1Department of Nephrology, Nanjing Children’s Hospital, Nanjing Medical University, Nanjing 210008, China
2Institute of Pediatrics, Nanjing Medical University, Nanjing, China
3Key Pediatric Laboratory of Nanjing City, Nanjing 210008, China
4Institute for Translational Medicine and Therapeutics, University of Pennsylvania, Philadelphia, PA 19104, USA
5Department of Internal Medicine, University of Utah, Salt Lake City, UT 84132, USA

Received 18 November 2013; Accepted 16 December 2013; Published 29 January 2014

Academic Editor: Lihong Chen

Copyright © 2014 Zhanjun Jia et al.
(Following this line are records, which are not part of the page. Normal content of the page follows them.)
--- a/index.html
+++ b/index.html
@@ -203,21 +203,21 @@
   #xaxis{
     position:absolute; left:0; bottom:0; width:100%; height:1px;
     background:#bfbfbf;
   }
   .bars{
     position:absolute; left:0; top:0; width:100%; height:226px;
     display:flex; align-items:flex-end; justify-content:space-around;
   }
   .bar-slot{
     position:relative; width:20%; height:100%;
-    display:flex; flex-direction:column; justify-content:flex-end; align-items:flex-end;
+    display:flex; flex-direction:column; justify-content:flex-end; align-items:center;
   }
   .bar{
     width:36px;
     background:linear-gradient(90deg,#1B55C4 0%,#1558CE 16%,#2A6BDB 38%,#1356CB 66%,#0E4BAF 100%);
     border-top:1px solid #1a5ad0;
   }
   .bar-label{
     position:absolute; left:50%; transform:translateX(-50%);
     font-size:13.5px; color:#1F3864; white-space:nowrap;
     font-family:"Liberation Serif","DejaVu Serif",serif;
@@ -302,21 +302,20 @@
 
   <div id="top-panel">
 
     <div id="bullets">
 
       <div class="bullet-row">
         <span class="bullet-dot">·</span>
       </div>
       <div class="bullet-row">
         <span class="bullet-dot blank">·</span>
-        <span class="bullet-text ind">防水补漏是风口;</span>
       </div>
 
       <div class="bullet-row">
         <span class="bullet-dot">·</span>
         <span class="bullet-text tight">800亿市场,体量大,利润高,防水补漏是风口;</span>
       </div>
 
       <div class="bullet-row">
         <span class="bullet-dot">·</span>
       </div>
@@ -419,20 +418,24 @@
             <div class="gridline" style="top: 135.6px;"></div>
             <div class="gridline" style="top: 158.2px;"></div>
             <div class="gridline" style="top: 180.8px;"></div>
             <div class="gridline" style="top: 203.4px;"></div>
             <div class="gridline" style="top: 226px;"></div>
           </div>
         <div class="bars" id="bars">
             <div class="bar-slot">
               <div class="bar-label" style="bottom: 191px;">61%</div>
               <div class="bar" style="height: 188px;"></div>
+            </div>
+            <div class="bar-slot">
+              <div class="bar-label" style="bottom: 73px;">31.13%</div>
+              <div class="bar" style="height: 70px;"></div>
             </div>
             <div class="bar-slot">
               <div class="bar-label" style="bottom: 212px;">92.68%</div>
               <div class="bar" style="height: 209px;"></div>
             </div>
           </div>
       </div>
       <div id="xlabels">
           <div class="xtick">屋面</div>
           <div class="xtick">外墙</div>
This is an open access article distributed under the Creative Commons Attribution License, which permits unrestricted use, distribution, and reproduction in any medium, provided the original work is properly cited.
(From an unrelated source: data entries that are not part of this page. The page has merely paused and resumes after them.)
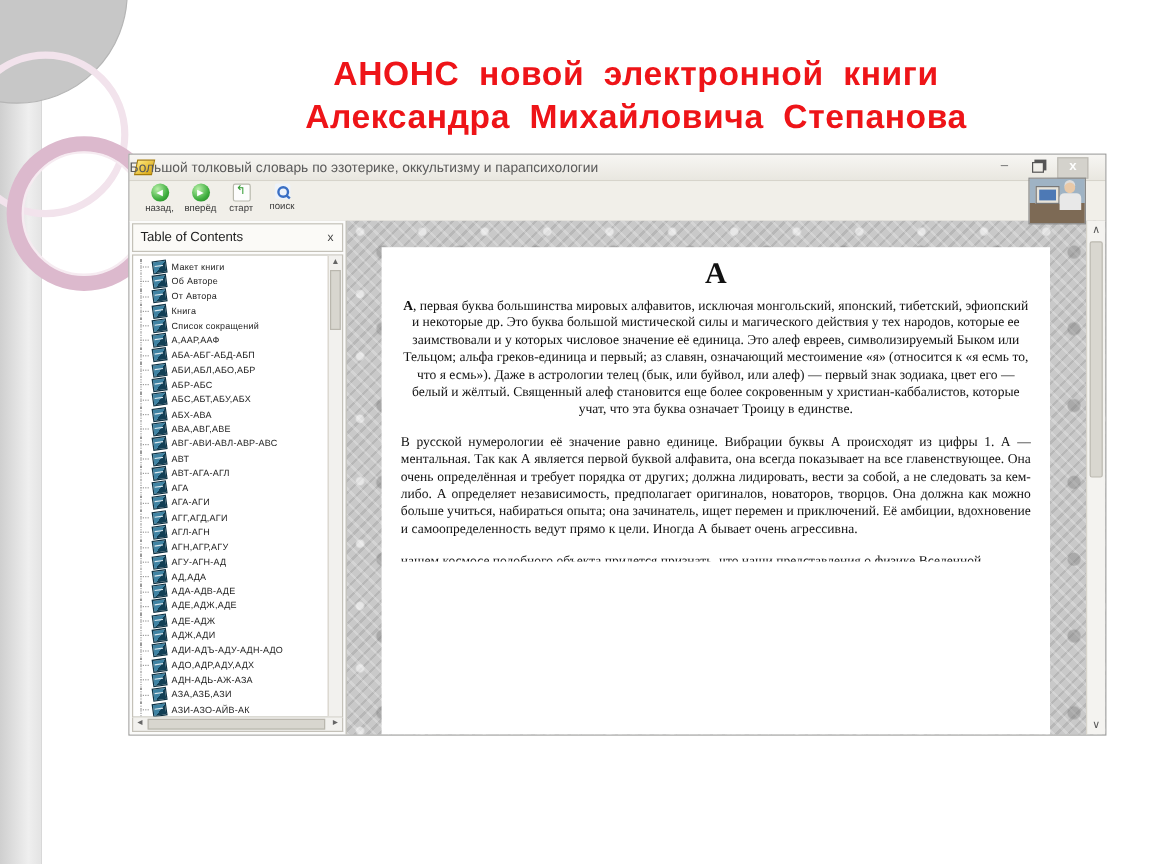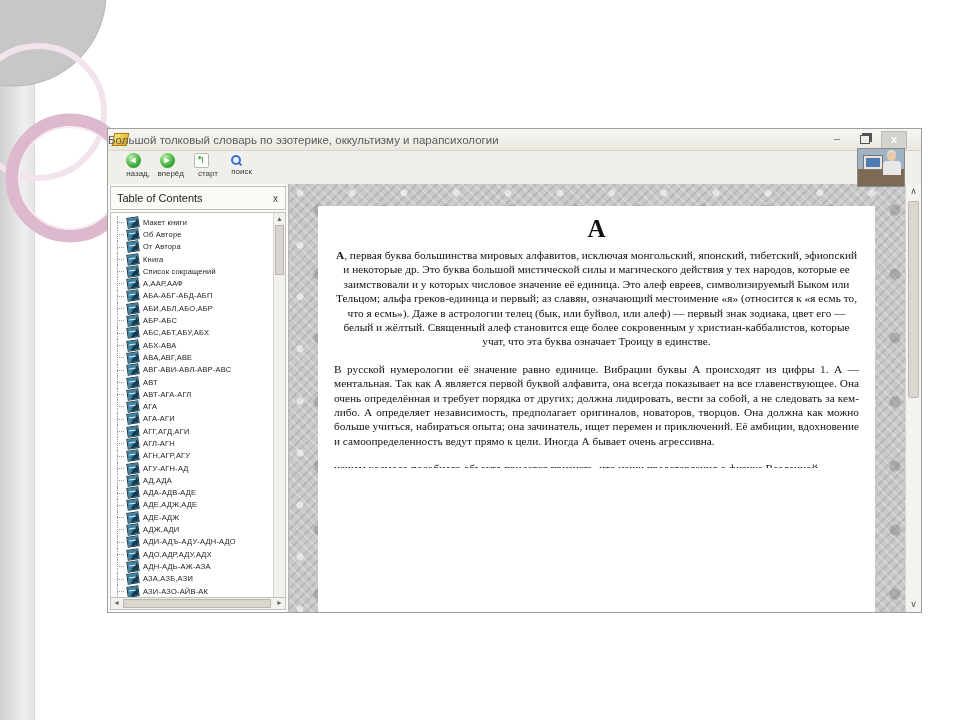--- a/index.html
+++ b/index.html
@@ -43,21 +43,21 @@
   .tb-ico.sphere{background:radial-gradient(circle at 35% 30%,#b8f0a8,#3fae3f 60%,#1d7a1d);}
   .tb-ico .arr{position:absolute;top:3px;left:3px;color:#fff;font-size:9px;line-height:9px;}
   .tb-ico.home{border-radius:2px;background:#fdfdfd;border:1px solid #b9b9ad;
     width:13px;height:13px;}
   .tb-ico.home .arr{color:#2f9a2f;top:1px;left:2px;font-size:10px;}
   .tb-ico.search{border-radius:2px;background:#eef3fa;width:13px;height:13px;}
   .lens{position:absolute;left:2px;top:2px;width:6px;height:6px;border:2px solid #3a6fc4;
     border-radius:50%;}
   .lens::after{content:"";position:absolute;left:5px;top:6px;width:4px;height:2px;
     background:#3a6fc4;transform:rotate(40deg);}
-  .tb-label{font-size:8px;color:#3a3a3a;margin-top:1px;text-align:right;}
+  .tb-label{font-size:8px;color:#3a3a3a;margin-top:1px;}
   .author-photo{position:absolute;right:16px;top:19px;width:46px;height:37px;
     background:linear-gradient(#9fb3c4 55%,#7d6a55 55%);border:1px solid #8a8a8a;
     overflow:hidden;z-index:6;}
   .monitor{position:absolute;left:5px;top:6px;width:18px;height:13px;background:#e8e4da;
     border:1px solid #777;}
   .monitor::after{content:"";position:absolute;left:2px;top:2px;right:2px;bottom:2px;
     background:#4d79b5;}
   .person-head{position:absolute;right:8px;top:3px;width:9px;height:9px;border-radius:50%;
     background:#e9c9a8;box-shadow:0 -2px 0 0 #dddddd;}
   .person-body{position:absolute;right:3px;top:12px;width:18px;height:14px;border-radius:4px 4px 0 0;
@@ -139,20 +139,22 @@
 
 <div class="left-strip"></div>
 <svg class="decor-svg" width="150" height="300">
   <circle cx="14" cy="-6" r="92" fill="#c7c7c7" stroke="#b5b5b5" stroke-width="1"></circle>
   <circle cx="38" cy="112" r="66" fill="none" stroke="#f2e3ec" stroke-width="6"></circle>
   <circle cx="70" cy="178" r="58" fill="none" stroke="#dcb9cd" stroke-width="13"></circle>
   <circle cx="70" cy="178" r="51" fill="none" stroke="#f6ebf1" stroke-width="2"></circle>
 </svg>
 
 <div class="slide-title" style="color: rgb(238, 20, 24);">
+  <div>АНОНС новой электронной книги</div>
+  <div>Александра Михайловича Степанова</div>
 </div>
 
 <div class="chm">
 
   <div class="titlebar">
     <span class="win-icon"></span>
     <span class="win-title">Большой толковый словарь по эзотерике, оккультизму и парапсихологии</span>
     <span class="win-btns">
       <span class="win-btn">–</span>
       <span class="win-btn"><span class="restore-glyph"></span></span>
Diabetic nephropathy (DN) is a severe complication of diabetes and serves as the leading cause of chronic renal failure. In the past decades, angiotensin-converting enzyme inhibitors (ACEIs)/angiotensin II receptor blockers (ARBs) based first-line therapy can slow but cannot stop the progression of DN, which urgently requests the innovation of therapeutic strategies. Thiazolidinediones (TZDs), the synthetic exogenous ligands of nuclear receptor peroxisome proliferator-activated receptor-γ (PPARγ), had been thought to be a promising candidate for strengthening the therapy of DN. However, the severe adverse effects including fluid retention, cardiovascular complications, and bone loss greatly limited their use in clinic. Recently, numerous novel PPARγ agonists involving the endogenous PPARγ ligands and selective PPARγ modulators (SPPARMs) are emerging as the promising candidates of the next generation of antidiabetic drugs instead of TZDs. Due to the higher selectivity of these novel PPARγ agonists on the regulation of the antidiabetes-associated genes than that of the side effect-associated genes, they present fewer adverse effects than TZDs. The present review was undertaken to address the advancements and the therapeutic potential of these newly developed PPARγ agonists in dealing with diabetic kidney disease. At the same time, the new insights into the therapeutic strategies of DN based on the PPARγ agonists were fully addressed.